_Task statement_.
Report each line of the records where "feature" occurs.

(Stored items from a collection)
____

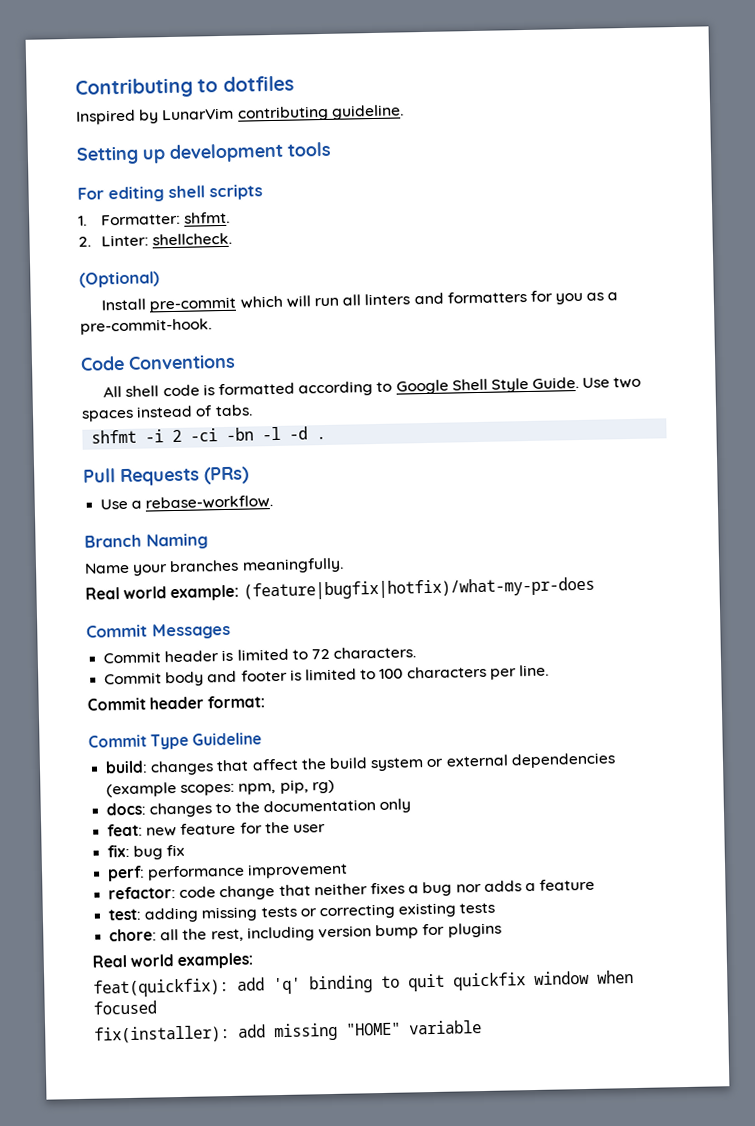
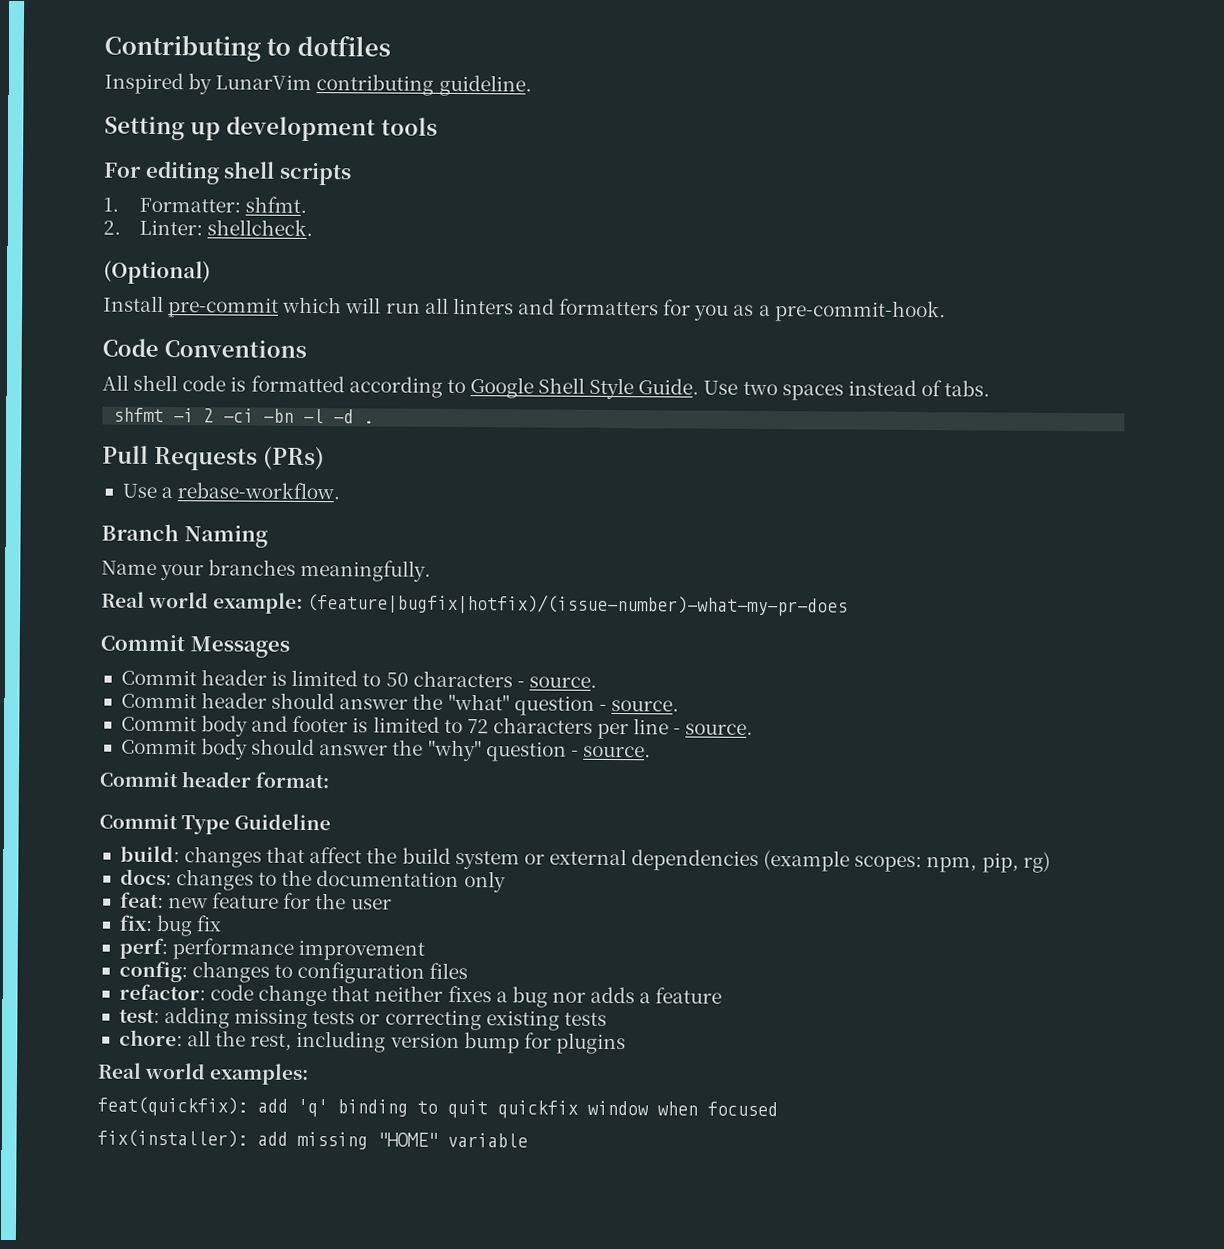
- Real world example: (feature|bugfix|hotfix)/what-my-pr-does
+ Real world example: (feature|bugfix|hotfix)/(issue-number)-what-my-pr-does
- Commit header is limited to 72 characters.
+ Commit header is limited to 50 characters - source.
+ Commit header should answer the "what" question - source.
- Commit body and footer is limited to 100 characters per line.
+ Commit body and footer is limited to 72 characters per line - source.
+ Commit body should answer the "why" question - source.
+ config: changes to configuration files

____

_Solved exercise_.
- Real world example: (feature|bugfix|hotfix)/what-my-pr-does
+ Real world example: (feature|bugfix|hotfix)/(issue-number)-what-my-pr-does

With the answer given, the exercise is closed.